We are working on transforming the City’s response to mental health crises. The present response model isn’t working—the police are called in to those situations, and over the past seven years nineteen people have died as a result, sixteen of them people of color. On my second day as director of the Disability Justice Program, a middle aged African American woman was shot dead in her home after a call for assistance. We’ve been pushing non-police models of response, and we’ve been pursuing proof that the police are just not the right entity for these situations. For that reason, we led the fight for public access to body cam footage. We joined a coalition now known as Correct Crisis Intervention Today-NYC (or CCIT-NYC), and worked on City and State legislation. That effort led to the City’s new B-HEARD program (Behavioral Health Emergency Assistance Response Division), under which teams of paramedics and mental health professionals are the first responders. We are, however, critical of the B-HEARD program and continue to fight for a truly non-police response. We were also part of drafting the State’s legislation to implement the new 988 crisis hotline system.
We helped form the Access-A-Ride Reform Group, or AAARG! Among other things, we successfully sued the Transit Authority to improve access to Access-A-Ride for people with limited English proficiency. And we just filed a suit about fares—there are no discounts for frequent users, as there are in the subway and bus system.
Can you describe some past successes?
We’ve been able to get the 911 system accessible to the Deaf community. We successfully fought in court for a ramp in a co-op apartment building for a child with cerebral palsy who uses a wheelchair. We are counsel for the Willowbrook plaintiff class, and we act as monitors to ensure that former residents of the developmental center (infamously described as a “snake pit” by Robert Kennedy) are receiving the appropriate housing, benefits and care. The list is very long.
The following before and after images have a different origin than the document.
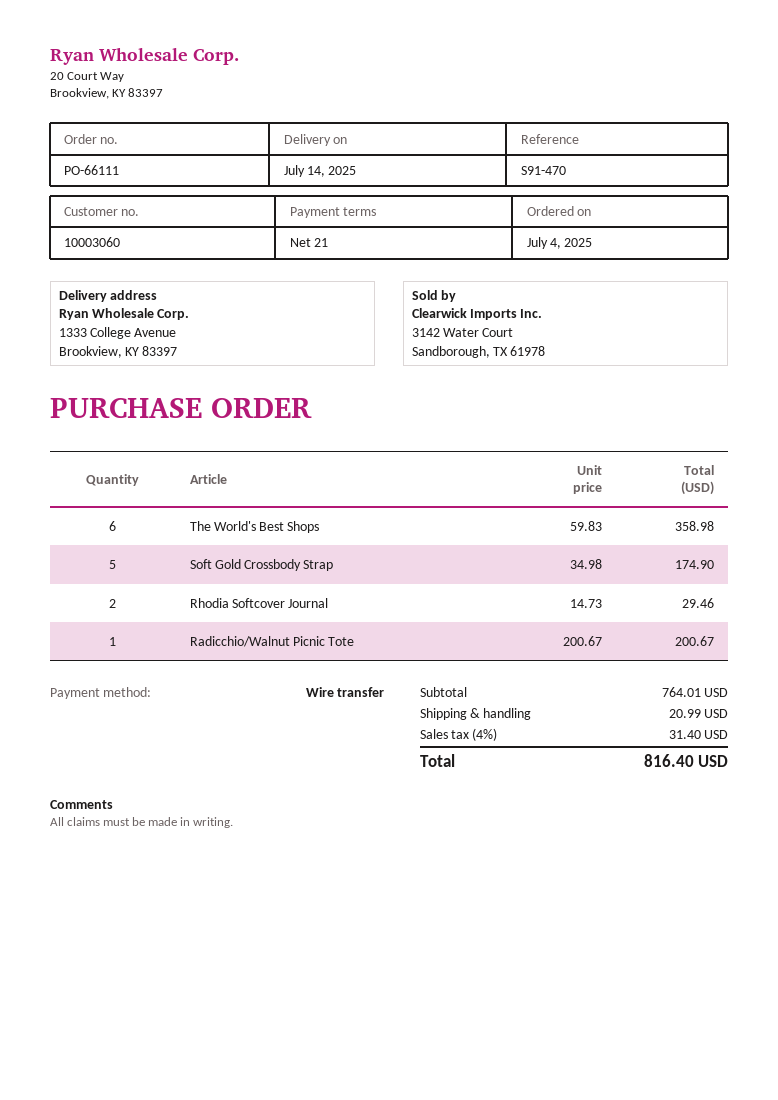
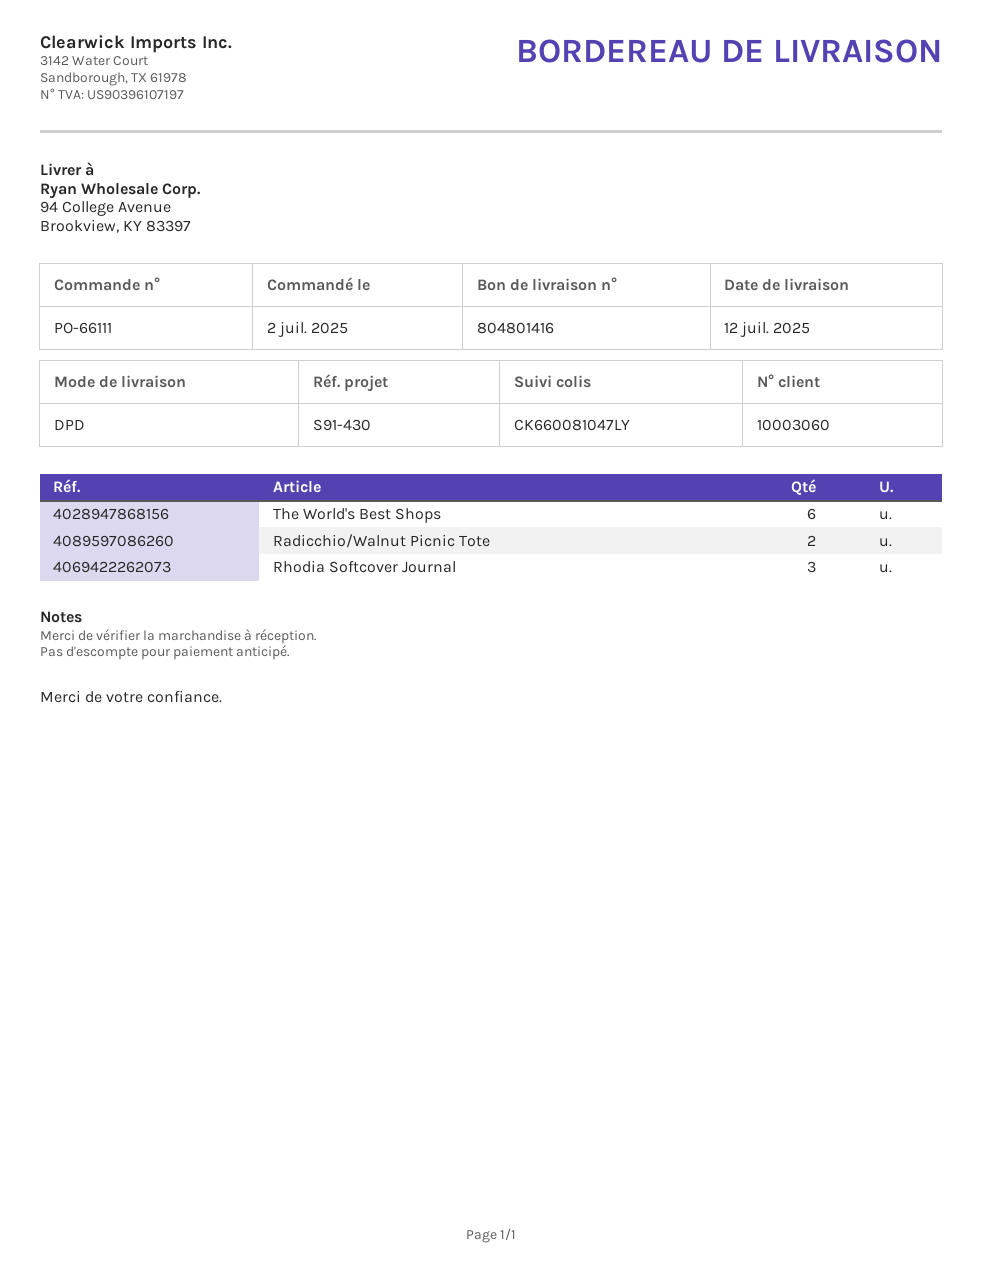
order date: 2025-07-04 -> 2025-07-02
delivery date: 2025-07-14 -> 2025-07-12
reference: S91-470 -> S91-430
ship to: 1333 College Avenue, Brookview, KY 83397 -> 94 College Avenue, Brookview, KY 83397
Soft Gold Crossbody Strap: 5 -> none
Rhodia Softcover Journal: 2 -> 3
Radicchio/Walnut Picnic Tote: 1 -> 2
When NYPLI got started, it was the only public interest legal group doing disability work in New York City. Since then it has been joined by Disability Rights Advocates and Disability Rights New York, among others, which operate in a similar way. They cumulatively add considerable legal and strategic wattage to the City’s disability rights movement, and help push both public and private actors to move in the community’s favor. All without calling a lot of attention to themselves.
It’s for that reason that this profile is needed.
Note: a version of this entry appeared in Able News.